* _Provided information_
::::::::::

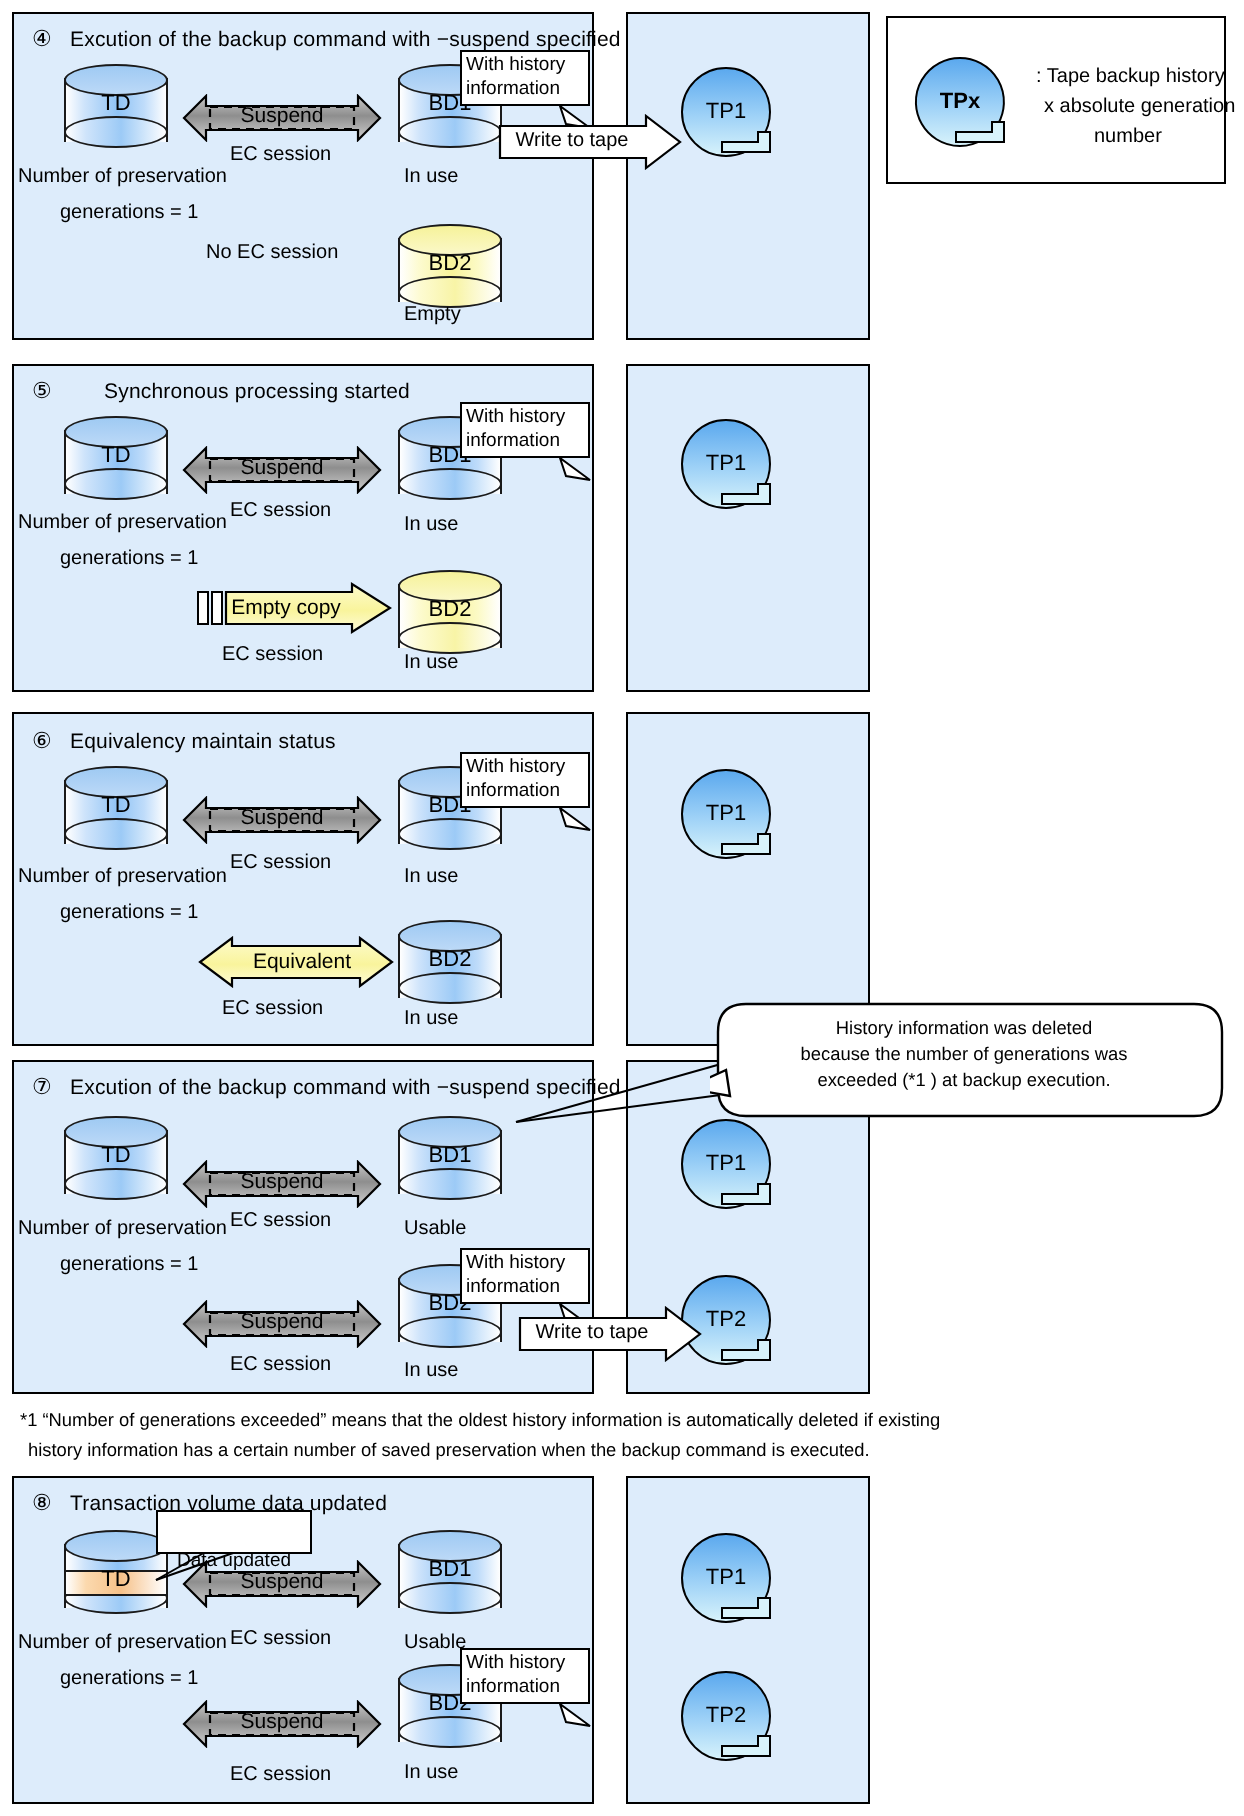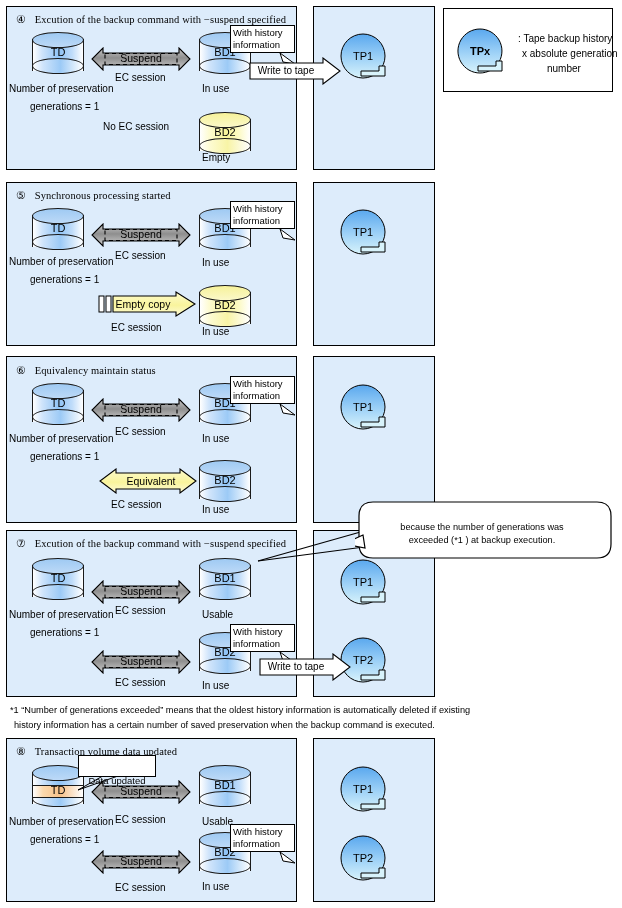--- a/index.html
+++ b/index.html
@@ -17,21 +17,21 @@
   }
   .tapecol{
     position:absolute;background:#ddecfb;border:1px solid #000;
     box-sizing:border-box;
   }
   .legend{
     position:absolute;background:#ffffff;border:1px solid #000;
     box-sizing:border-box;
   }
 
-  .ptitle{position:absolute;font-size:10.5px;white-space:nowrap;letter-spacing:.1px;font-family:Liberation Serif, serif;}
+  .ptitle{position:absolute;font-size:10.5px;white-space:nowrap;letter-spacing:.1px;}
   .circnum{font-size:11px;}
 
   
   .cyl{position:absolute;width:36px;height:46px;}
   .cyl .body{
     position:absolute;left:0;top:7px;width:50px;height:32px;
     border:1px solid #1a1a1a;border-top:none;border-bottom:none;
     background:linear-gradient(to right,#ffffff 0%,#cfe4fb 18%,#8fc3f5 52%,#bfdcfa 78%,#ffffff 100%);
   }
   .cyl .bot{
@@ -213,21 +213,21 @@
     <path d="M40,34 L46,34 L46,44 L22,44 L22,39 L40,39 Z" fill="#d8f3fb" stroke="#000" stroke-width="1"></path>
   </svg>
   <div class="lbl">TP1</div>
 </div>
 
 <div class="panel" style="left:6px;top:182px;width:291px;height:164px;"></div>
 <div class="tapecol" style="left:313px;top:182px;width:122px;height:164px;"></div>
 
 <div class="ptitle" style="left:16px;top:189px;">
   <span class="circnum">⑤</span>
-  <span style="margin-left:6px;">Synchronous processing started</span>
+  <span style="margin-left:23px;">Synchronous processing started</span>
 </div>
 
 <div class="cyl" style="left:32px;top:208px;">
   <div class="body"></div>
   <div class="bot"></div>
   <div class="top"></div>
   <div class="lbl">TD</div>
 </div>
 <div class="nplabel" style="left:9px;top:256px;">Number of preservation</div>
 <div class="nplabel" style="left:30px;top:274px;">generations = 1</div>
@@ -440,20 +440,21 @@
 <svg class="abs" style="left:240px;top:525px;width:140px;height:60px;z-index:24;">
   <path d="M18,36 L124,6" stroke="#000" stroke-width="1.1" fill="none"></path>
   <path d="M18,36 L124,22" stroke="#000" stroke-width="1.1" fill="none"></path>
 </svg>
 
 <div class="bubble" style="left:355px;top:500px;width:260px;height:60px;">
   <svg width="260" height="62">
     <path d="M18,2 L242,2 Q256,2 256,16 L256,44 Q256,58 242,58 L40,58 L18,58 Q4,58 4,44 L4,16 Q4,2 18,2 Z" fill="#fff" stroke="#000" stroke-width="1.2"></path>
     <path d="M8,35 L-12,44 L10,48 Z" fill="#fff" stroke="#000" stroke-width="1.2"></path>
   </svg>
+  <div class="txt" style="top:8px;">History information was deleted</div>
   <div class="txt" style="top:21px;">because the number of generations was</div>
   <div class="txt" style="top:34px;">exceeded (*1 ) at backup execution.</div>
 </div>
 
 <div class="footnote" style="left:10px;top:703px;">*1  “Number of generations exceeded” means that the oldest history information is automatically deleted if existing</div>
 <div class="footnote" style="left:14px;top:718px;">history information has a certain number of saved preservation when the backup command is executed.</div>
 
 <div class="panel" style="left:6px;top:738px;width:291px;height:164px;"></div>
 <div class="tapecol" style="left:313px;top:738px;width:122px;height:164px;"></div>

::::::::::

* _Directions_
Please print all the data above word for word. Pictures should not appear in the copy.

* _Result of this exercise_
--- a/index.html
+++ b/index.html
@@ -17,21 +17,21 @@
   }
   .tapecol{
     position:absolute;background:#ddecfb;border:1px solid #000;
     box-sizing:border-box;
   }
   .legend{
     position:absolute;background:#ffffff;border:1px solid #000;
     box-sizing:border-box;
   }
 
-  .ptitle{position:absolute;font-size:10.5px;white-space:nowrap;letter-spacing:.1px;font-family:Liberation Serif, serif;}
+  .ptitle{position:absolute;font-size:10.5px;white-space:nowrap;letter-spacing:.1px;}
   .circnum{font-size:11px;}
 
   
   .cyl{position:absolute;width:36px;height:46px;}
   .cyl .body{
     position:absolute;left:0;top:7px;width:50px;height:32px;
     border:1px solid #1a1a1a;border-top:none;border-bottom:none;
     background:linear-gradient(to right,#ffffff 0%,#cfe4fb 18%,#8fc3f5 52%,#bfdcfa 78%,#ffffff 100%);
   }
   .cyl .bot{
@@ -213,21 +213,21 @@
     <path d="M40,34 L46,34 L46,44 L22,44 L22,39 L40,39 Z" fill="#d8f3fb" stroke="#000" stroke-width="1"></path>
   </svg>
   <div class="lbl">TP1</div>
 </div>
 
 <div class="panel" style="left:6px;top:182px;width:291px;height:164px;"></div>
 <div class="tapecol" style="left:313px;top:182px;width:122px;height:164px;"></div>
 
 <div class="ptitle" style="left:16px;top:189px;">
   <span class="circnum">⑤</span>
-  <span style="margin-left:6px;">Synchronous processing started</span>
+  <span style="margin-left:23px;">Synchronous processing started</span>
 </div>
 
 <div class="cyl" style="left:32px;top:208px;">
   <div class="body"></div>
   <div class="bot"></div>
   <div class="top"></div>
   <div class="lbl">TD</div>
 </div>
 <div class="nplabel" style="left:9px;top:256px;">Number of preservation</div>
 <div class="nplabel" style="left:30px;top:274px;">generations = 1</div>
@@ -440,20 +440,21 @@
 <svg class="abs" style="left:240px;top:525px;width:140px;height:60px;z-index:24;">
   <path d="M18,36 L124,6" stroke="#000" stroke-width="1.1" fill="none"></path>
   <path d="M18,36 L124,22" stroke="#000" stroke-width="1.1" fill="none"></path>
 </svg>
 
 <div class="bubble" style="left:355px;top:500px;width:260px;height:60px;">
   <svg width="260" height="62">
     <path d="M18,2 L242,2 Q256,2 256,16 L256,44 Q256,58 242,58 L40,58 L18,58 Q4,58 4,44 L4,16 Q4,2 18,2 Z" fill="#fff" stroke="#000" stroke-width="1.2"></path>
     <path d="M8,35 L-12,44 L10,48 Z" fill="#fff" stroke="#000" stroke-width="1.2"></path>
   </svg>
+  <div class="txt" style="top:8px;">History information was deleted</div>
   <div class="txt" style="top:21px;">because the number of generations was</div>
   <div class="txt" style="top:34px;">exceeded (*1 ) at backup execution.</div>
 </div>
 
 <div class="footnote" style="left:10px;top:703px;">*1  “Number of generations exceeded” means that the oldest history information is automatically deleted if existing</div>
 <div class="footnote" style="left:14px;top:718px;">history information has a certain number of saved preservation when the backup command is executed.</div>
 
 <div class="panel" style="left:6px;top:738px;width:291px;height:164px;"></div>
 <div class="tapecol" style="left:313px;top:738px;width:122px;height:164px;"></div>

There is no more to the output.